Hace no
demasiado tiempo, en una charla informal de colegas, presumía yo de que una de
las mayores lecciones de ética empresarial que he recibido nunca, me la dio mi
padre cuando yo apenas tenía diez años. A esa tierna edad, estaba yo hecho todo
un negociante y pasaba los veranos organizando eventos y fiestas infantiles
para todos los niños de la urbanización donde pasaba mis vacaciones. Creo que
los críos lo pasaban bien, pero yo me aprovechaba en exceso, cobrando
cantidades poco razonables para dejarles participar en la fiesta, siendo el
ostracismo, la alternativa. Un día que presumía de mi astucia ante mi padre,
esperando que me felicitase por ser el más listo de la pandilla, éste me regañó
amablemente, explicándome lo equivocado que estaba pensando que, engañar a los
demás, era lo mismo que hacer negocios.
Cuando contaba
esta anécdota a mis colegas, uno de ellos confesó que su experiencia era exactamente
la contraria. El consejo que su padre había procurado inculcarle era que
hiciera todo lo que estuviera en su mano por saltarse todas las normas posibles
para conseguir sus fines. En definitiva, las reglas del juego estaban solo
pensadas para que los más tontos perdieran más rápido la partida.
Aunque
lo anterior pueda parecer nada más que un par historietas infantiles irrelevantes,
en mi caso, desde luego no lo fue (no sé en el de mi compañero; no quise
indagar más). En definitiva es a esa edad cuando absorbemos la educación y
experiencias necesarias que nos convierten en los adultos que luego acabamos
siendo. Como dijo alguien, todo lo demás, es añadir capas.
En los
últimos días hemos asistido al escándalo empresarial de la compañía de automóviles, Volkswagen, culpable confesa de haber introducido en sus coches un
software para detectar y engañar a los test de control de emisiones de
partículas contaminantes. Al parecer la compañía alemana llevaba años vendiendo
coches que contaminan muchísimo más de lo permitido gracias a dicho fraude. Ni
que decir tiene que el fin último, tal como ha reconocido la empresa, era
enriquecerse gracias al dinero que se ahorraban al no tener que aplicar la
costosa tecnología necesaria para que sus motores contaminaran según lo
permitido.
El
caso, como tantas otras veces que un escándalo salpica a una empresa admirada,
resulta sorprendente y la pregunta es inmediata: ¿cómo es posible que una
compañía así se haya “manchado” cometiendo una trampa de tales características, con el potencial de arruinar completamente el negocio?
Una vez
más, aunque el fin parece claro, la respuesta a la pregunta no resulta tan
sencilla, puesto que la decisión de hacer algo así seguro que no responde a la
decisión de una sola persona que se haya vuelto loca (como otras veces nos han
querido hacer creer) sino que necesariamente es algo colegiado y consentido, es
decir, responde a una convicción de un grupo de personas decididas a saltarse
las reglas del juego para, como decía el padre de mi colega, conseguir sus
fines.
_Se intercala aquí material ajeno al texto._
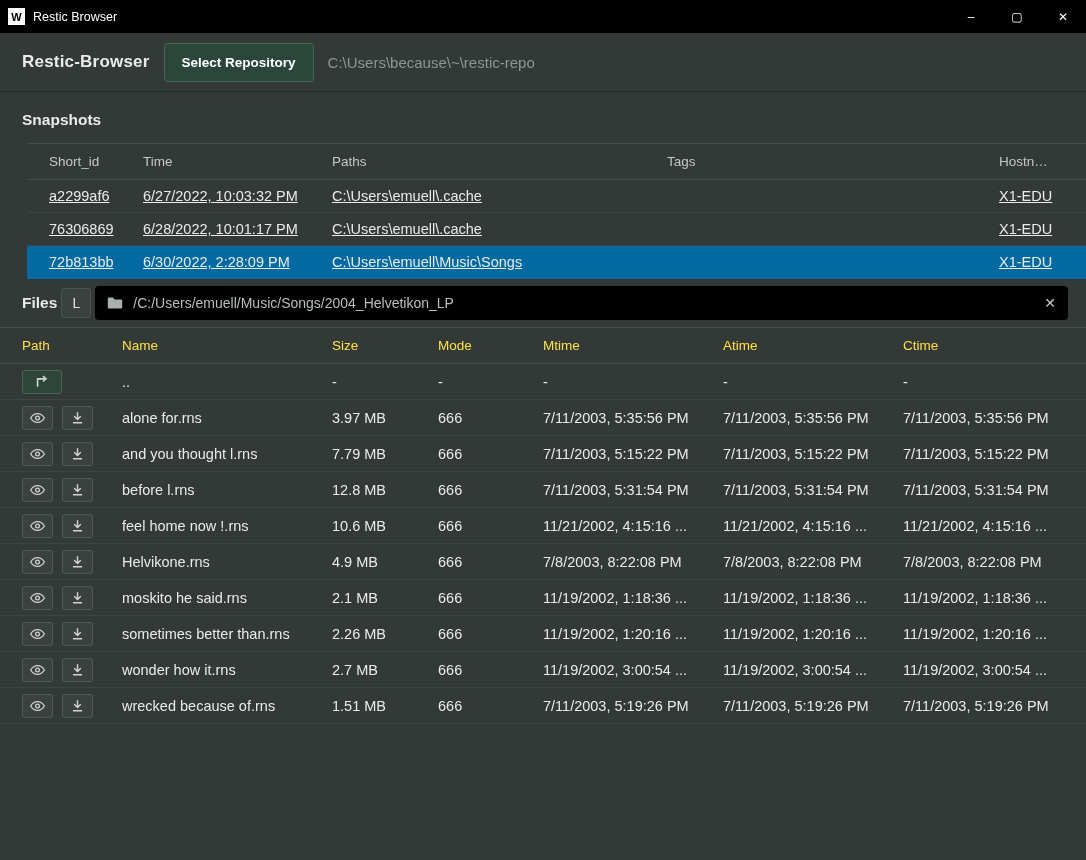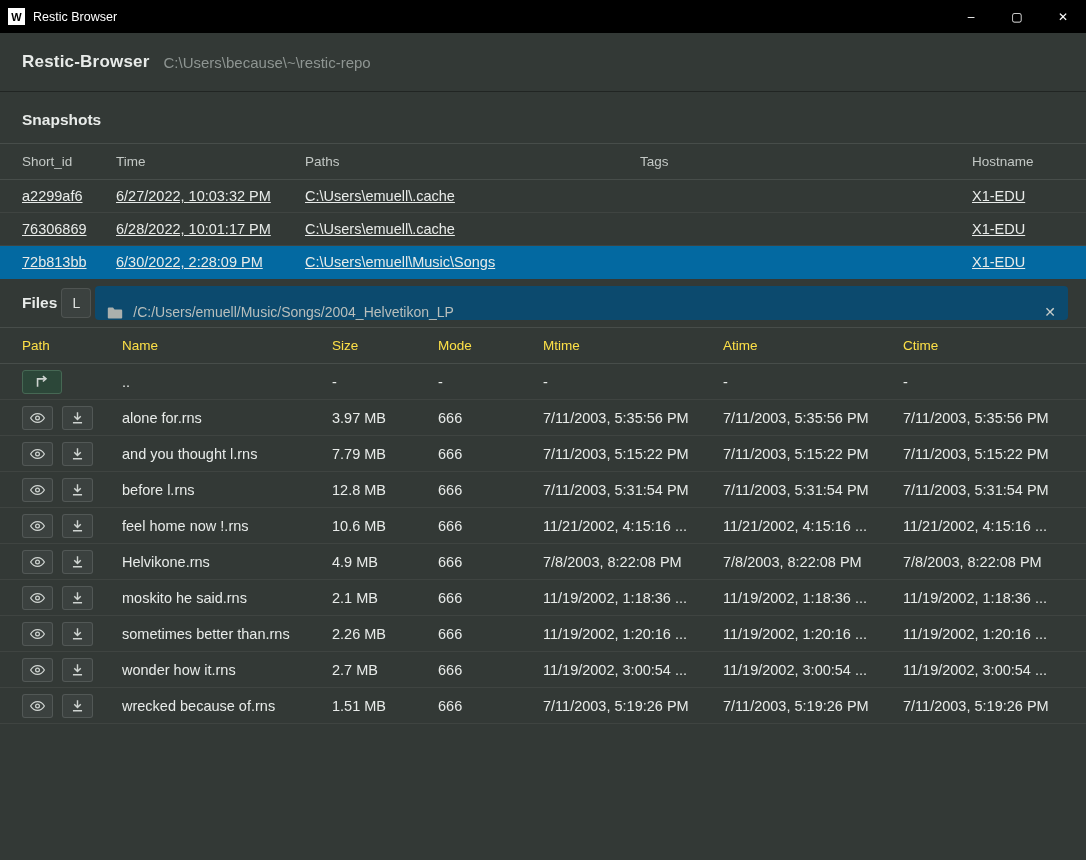--- a/index.html
+++ b/index.html
@@ -39,39 +39,39 @@
     color:#fff; font-weight:bold; font-size:13.5px;
     padding:11px 17px; border-radius:4px; cursor:pointer;
     font-family:"Liberation Sans", sans-serif;
   }
   .repo-path { color:#8e9592; font-size:15px; }
   
   .section-heading {
     font-size:15.5px; font-weight:bold; padding:19px 4px 14px 22px;
   }
   
-  .snap-grid { display:grid; grid-template-columns:94px 189px 335px 332px 1fr; align-items:center; padding:16px 22px; }
+  .snap-grid { display:grid; grid-template-columns:94px 189px 335px 332px 1fr; align-items:center; padding:16px 22px;margin-left:27px; }
   .snap-head {
     height:37px; color:#c3c8c5; font-size:13.5px;
     border-top:1px solid rgba(255,255,255,0.10);
     border-bottom:1px solid rgba(255,255,255,0.10);
   }
   .snap-row { height:33px; font-size:14.5px; border-bottom:1px solid rgba(255,255,255,0.06); cursor:default;text-decoration:underline; }
   .snap-row.selected { background:#0369a1; border-bottom-color:transparent; }
   
   .files-bar { display:flex; align-items:center; gap:4px; padding:7px 18px 7px 22px; }
   .files-label { font-size:15.5px; font-weight:bold; }
   .l-btn {
     width:30px; height:30px; background:#3b413f; border:1px solid rgba(255,255,255,0.10);
     border-radius:4px; color:#dfe2e0; font-size:14px; cursor:pointer;
     font-family:"Liberation Sans", sans-serif;
   }
   .path-box {
-    flex:1; height:34px; background:#0c4a6e; border-radius:4px;
-    display:flex; align-items:flex-end; gap:10px; padding:0 12px;
+    flex:1; height:34px; background:#000000; border-radius:4px;
+    display:flex; align-items:center; gap:10px; padding:0 12px;
     color:#b9bfbc; font-size:14px;
   }
   .path-clear { margin-left:auto; color:#c7ccc9; font-size:14px; cursor:pointer; background:none; border:none; font-family:"Liberation Sans", sans-serif; }
   
   .file-grid { display:grid; grid-template-columns:100px 210px 106px 105px 180px 180px 1fr; align-items:center; padding:0 22px; }
   .file-head {
     height:37px; color:#fde047; font-size:13.5px;
     border-top:1px solid rgba(255,255,255,0.10);
     border-bottom:1px solid rgba(255,255,255,0.10);
   }
@@ -93,20 +93,21 @@
   <span>Restic Browser</span>
   <div class="win-controls">
     <div class="win-btn">–</div>
     <div class="win-btn">▢</div>
     <div class="win-btn">✕</div>
   </div>
 </div>
 
 <div class="header">
   <div class="header-title">Restic-Browser</div>
+  <button class="repo-btn">Select Repository</button>
   <div class="repo-path">C:\Users\because\~\restic-repo</div>
 </div>
 
 <div class="section-heading">Snapshots</div>
 
 <div class="snap-grid snap-head">
   <div class="cell">Short_id</div>
   <div class="cell">Time</div>
   <div class="cell">Paths</div>
   <div class="cell">Tags</div>

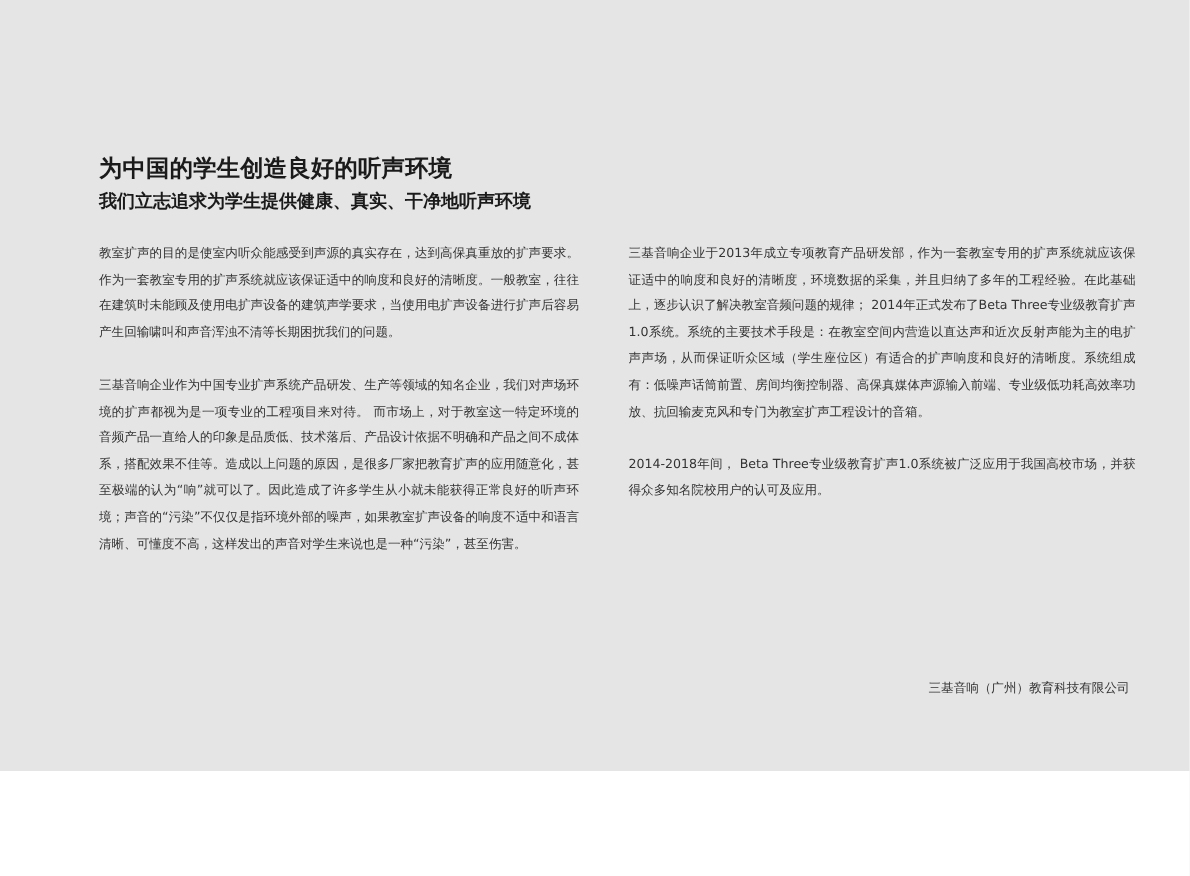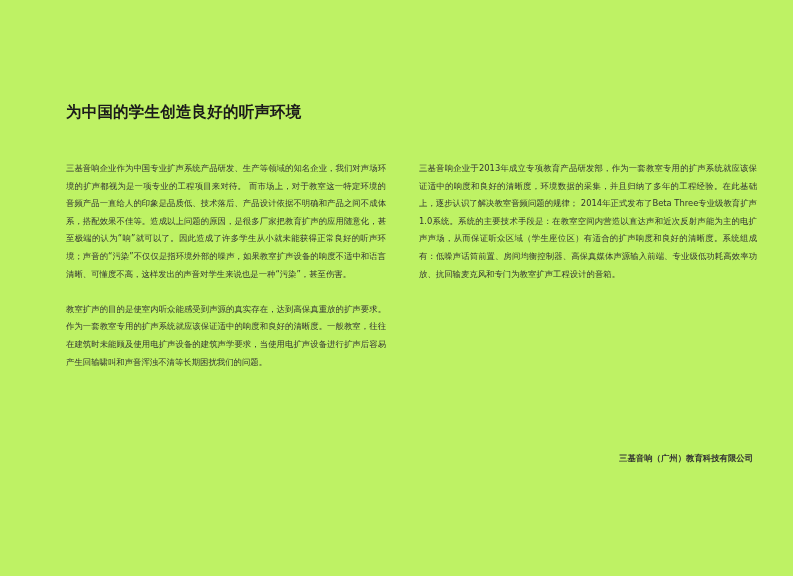--- a/index.html
+++ b/index.html
@@ -11,22 +11,22 @@
       width: 793px;
       height: 584px;
       position: relative;
       overflow: hidden;
       font-family: "DejaVu Sans", "Liberation Sans", sans-serif;
       color: #333333;
     }
     .page {
       position: absolute;
       left: 0; top: 0;
-      width: 793px; height: 576px;
-      background: #bef264;
+      width: 793px; height: 514px;
+      background: #e5e5e5;
     }
     .title {
       position: absolute;
       left: 66px;
       top: 102px;
       font-size: 15.5px;
       font-weight: bold;
       color: #1a1a1a;
       letter-spacing: 0.2px;
       white-space: nowrap;
@@ -65,32 +65,33 @@
     }
     .signature {
       position: absolute;
       right: 40px;
       top: 451px;
       font-size: 8.4px;
       line-height: 14px;
       color: #333333;
       white-space: nowrap;
       text-align: center;
-      font-weight: bold;
     }
   </style>
 </head>
 <body>
 
 <div class="page">
   <div class="title">为中国的学生创造良好的听声环境</div>
+  <div class="subtitle">我们立志追求为学生提供健康、真实、干净地听声环境</div>
 
   <div class="col col-left">
+    <p class="para">教室扩声的目的是使室内听众能感受到声源的真实存在，达到高保真重放的扩声要求。作为一套教室专用的扩声系统就应该保证适中的响度和良好的清晰度。一般教室，往往在建筑时未能顾及使用电扩声设备的建筑声学要求，当使用电扩声设备进行扩声后容易产生回输啸叫和声音浑浊不清等长期困扰我们的问题。</p>
     <p class="para">三基音响企业作为中国专业扩声系统产品研发、生产等领域的知名企业，我们对声场环境的扩声都视为是一项专业的工程项目来对待。 而市场上，对于教室这一特定环境的音频产品一直给人的印象是品质低、技术落后、产品设计依据不明确和产品之间不成体系，搭配效果不佳等。造成以上问题的原因，是很多厂家把教育扩声的应用随意化，甚至极端的认为“响”就可以了。因此造成了许多学生从小就未能获得正常良好的听声环境；声音的“污染”不仅仅是指环境外部的噪声，如果教室扩声设备的响度不适中和语言清晰、可懂度不高，这样发出的声音对学生来说也是一种“污染”，甚至伤害。</p>
-    <p class="para">教室扩声的目的是使室内听众能感受到声源的真实存在，达到高保真重放的扩声要求。作为一套教室专用的扩声系统就应该保证适中的响度和良好的清晰度。一般教室，往往在建筑时未能顾及使用电扩声设备的建筑声学要求，当使用电扩声设备进行扩声后容易产生回输啸叫和声音浑浊不清等长期困扰我们的问题。</p>
   </div>
 
   <div class="col col-right">
     <p class="para">三基音响企业于2013年成立专项教育产品研发部，作为一套教室专用的扩声系统就应该保证适中的响度和良好的清晰度，环境数据的采集，并且归纳了多年的工程经验。在此基础上，逐步认识了解决教室音频问题的规律； 2014年正式发布了Beta Three专业级教育扩声1.0系统。系统的主要技术手段是：在教室空间内营造以直达声和近次反射声能为主的电扩声声场，从而保证听众区域（学生座位区）有适合的扩声响度和良好的清晰度。系统组成有：低噪声话筒前置、房间均衡控制器、高保真媒体声源输入前端、专业级低功耗高效率功放、抗回输麦克风和专门为教室扩声工程设计的音箱。</p>
+    <p class="para">2014-2018年间， Beta Three专业级教育扩声1.0系统被广泛应用于我国高校市场，并获得众多知名院校用户的认可及应用。</p>
   </div>
 
   <div class="signature">三基音响（广州）教育科技有限公司</div>
 </div>
 
 </body></html>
Y tonto el último.
Diversos
estudiosos señalan que la tendencia a no respetar las normas, a defraudar, en
definitiva, suele estar condicionada por dos factores básicos: el primero, la
probabilidad que asignemos a que nos pillen. Y en segundo lugar, la percepción
del castigo o reproche que nos va a hacer la sociedad, ya sea este civil, penal
o, en último caso, moral. Y el reproche moral no es precisamente, el menor de
ellos.
A mi
juicio se trata de una visión válida pero estática. Creo que existe otro
factor, incluso más relevante que los anteriores, que no es otro que el
aprendizaje, la cultura y la educación ética recibida. Es decir, el hacer el
bien por pura convicción.
El
profesor Fernández-Villaverde, de la Universidad de Pennsylvania, señalaba en una
conferencia a la que asistí hace unos años, que se había realizado un estudio
muy curioso sobre tendencia al fraude según nacionalidades, utilizando como
conejillos de indias a los embajadores en la ONU. Como todos saben, estos diplomáticos,
que viven en Nueva York, gozan de inmunidad por razón de su cargo. Pues bien,
el estudio consistía en contar las multas de tráfico recibidas (y,
evidentemente, no pagadas) por cada diplomático de cada país. El planteamiento
es original, pues revela la tendencia a hacer trampas de quien se sabe
completamente inmune. Al analizar los resultados, el ranking de los más
multados coincidía bastante con posiciones parecidas en los listados de países
con mayores índices de corrupción, según los organismos internacionales que los
miden. Es decir, que hay culturas más y menos abiertas a hacer trampas. Y no
quieran saber en qué puesto quedó España.
El caso
de Volkswagen es sintomático de una enfermedad moral alarmante. Indica que la
cultura predominante entre su élite directiva ha sido la de defraudar a los
poderes públicos, a sus clientes y, en definitiva, a la sociedad. Como siempre
que pasan estas cosas, se establecerán nuevos controles en la industria, habrá
sanciones y multas y rodaran cabezas en la firma alemana. Pero que nadie se
lleve a engaño: esto es solo un pequeño parche, necesario, pero sólo un
remiendo. La enfermedad reside en la cultura del fraude.
Sobre
lo anterior, podemos elucubrar lo que sea necesario pero yo propongo aquí una
pregunta para que se haga el lector a si mismo, según su experiencia: a lo
largo de mi carrera profesional, he participado en numerosos procesos de
selección para muy diversos puestos y en muy diferentes empresas y organizaciones
de variados sectores. He realizado todo tipo de pruebas: tests de inteligencia,
de personalidad, exámenes caligráficos, pruebas proyectivas, dinámicas de
grupo, pruebas “in basket”, entrevistas personales, preguntas de razonamiento….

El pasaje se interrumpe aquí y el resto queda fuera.